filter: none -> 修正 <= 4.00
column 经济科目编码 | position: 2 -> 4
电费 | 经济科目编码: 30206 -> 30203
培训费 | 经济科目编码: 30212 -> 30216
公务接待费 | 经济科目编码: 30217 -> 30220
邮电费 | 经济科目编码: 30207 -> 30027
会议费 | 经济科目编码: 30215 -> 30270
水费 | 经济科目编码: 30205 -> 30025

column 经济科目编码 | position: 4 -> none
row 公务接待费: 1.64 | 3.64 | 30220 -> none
::::::
(Your goal) Each line from the one with "培训费 | 经济科目编码: 30212 -> 30216" through the last line of the material is to be retyped exactly, and no other line is.

(Reply)
培训费 | 经济科目编码: 30212 -> 30216
公务接待费 | 经济科目编码: 30217 -> 30220
邮电费 | 经济科目编码: 30207 -> 30027
会议费 | 经济科目编码: 30215 -> 30270
水费 | 经济科目编码: 30205 -> 30025

column 经济科目编码 | position: 4 -> none
row 公务接待费: 1.64 | 3.64 | 30220 -> none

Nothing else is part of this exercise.